Records from a dataset
----------
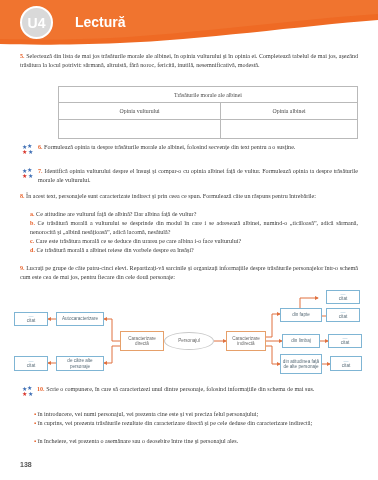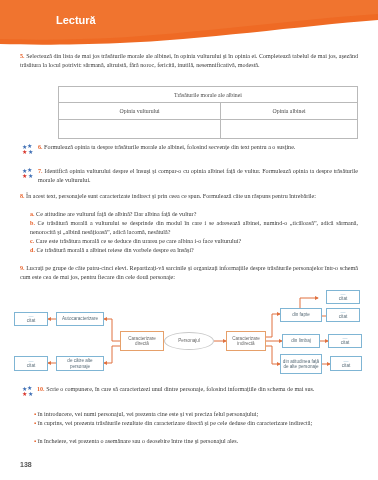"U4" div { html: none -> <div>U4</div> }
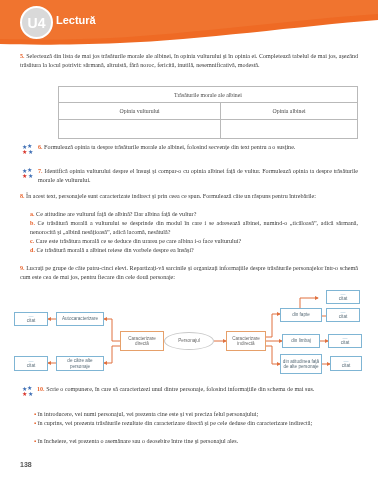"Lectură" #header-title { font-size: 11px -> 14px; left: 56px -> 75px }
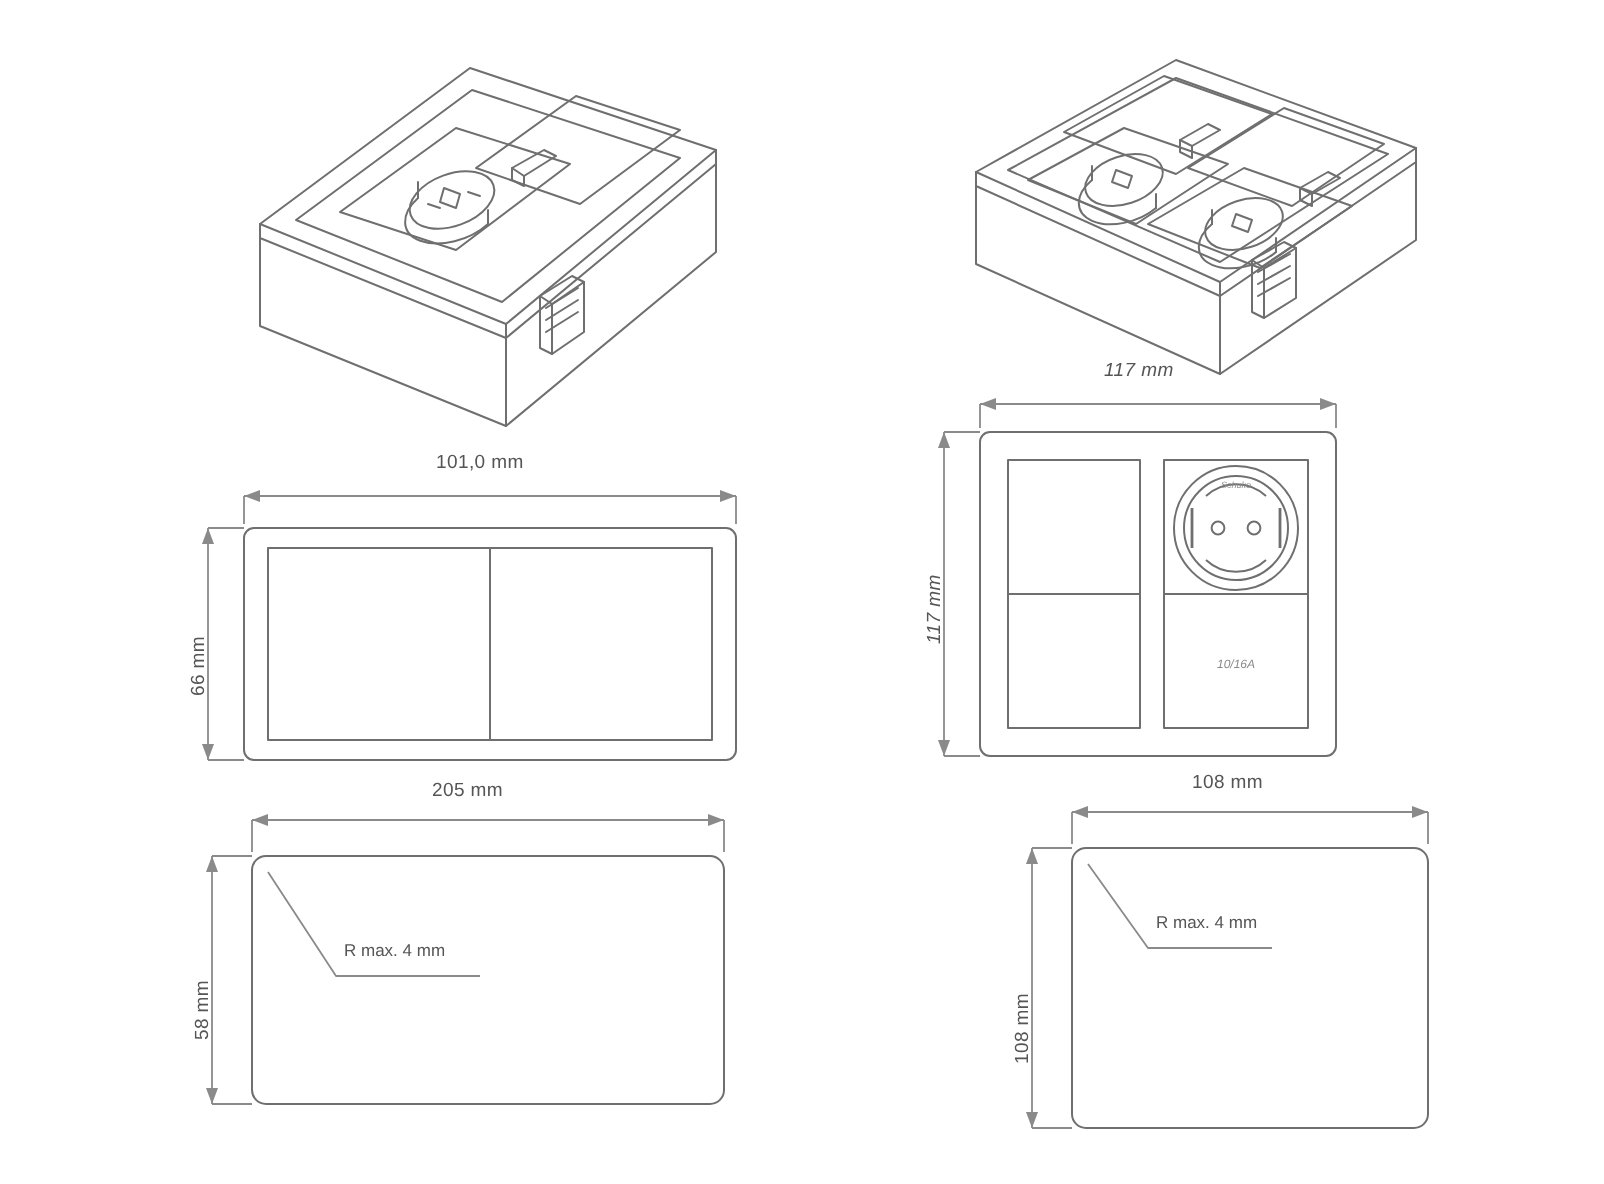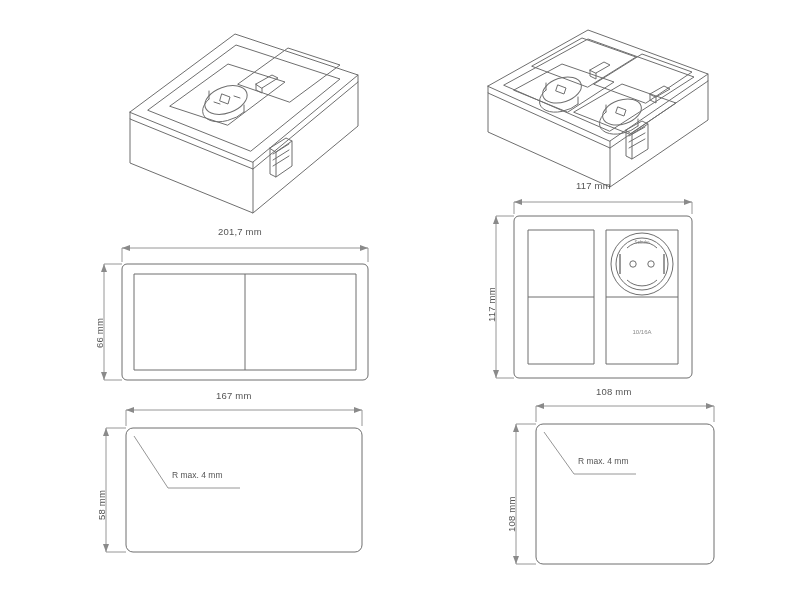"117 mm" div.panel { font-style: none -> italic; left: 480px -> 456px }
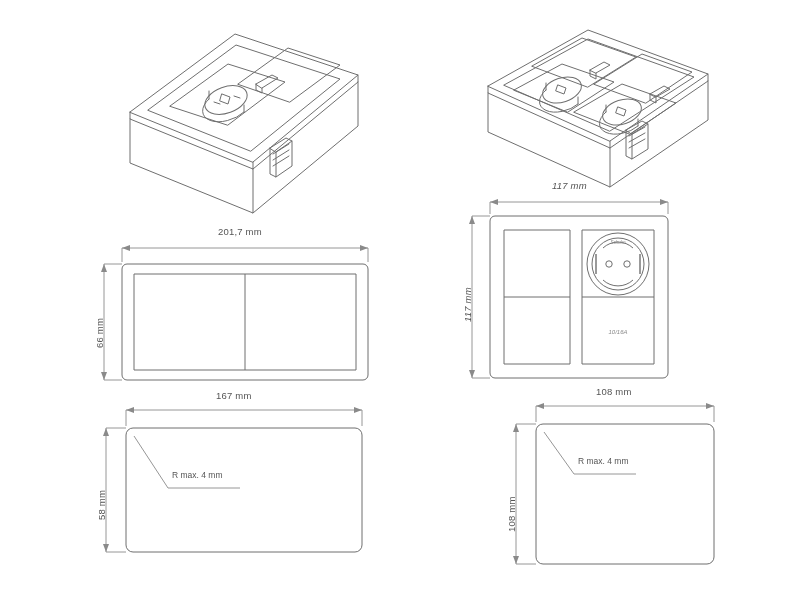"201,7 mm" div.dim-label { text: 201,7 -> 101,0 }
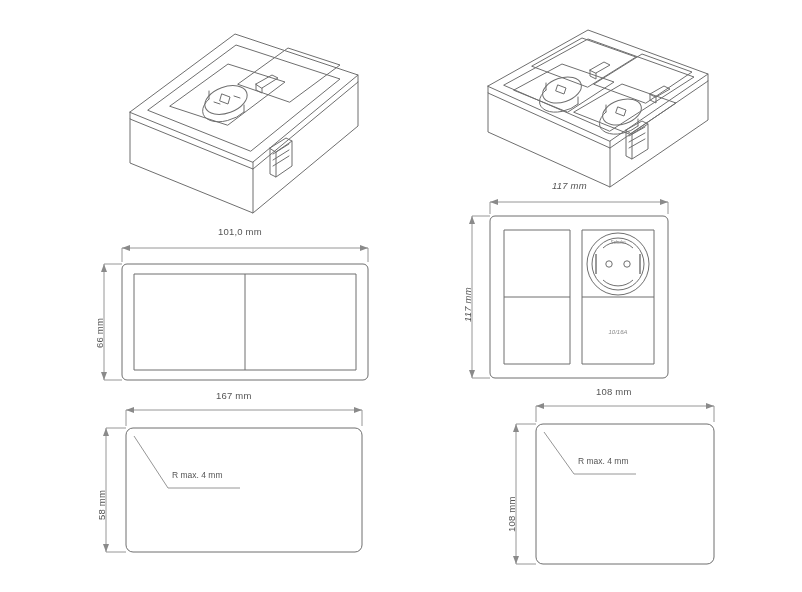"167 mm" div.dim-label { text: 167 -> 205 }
----------
[Your objective] Your task is to print exactly the lines from the one containing "text: 201,7 ->" through the final line of the records above, with no pictures and nothing more.

[Result for this exercise]
"201,7 mm" div.dim-label { text: 201,7 -> 101,0 }
"167 mm" div.dim-label { text: 167 -> 205 }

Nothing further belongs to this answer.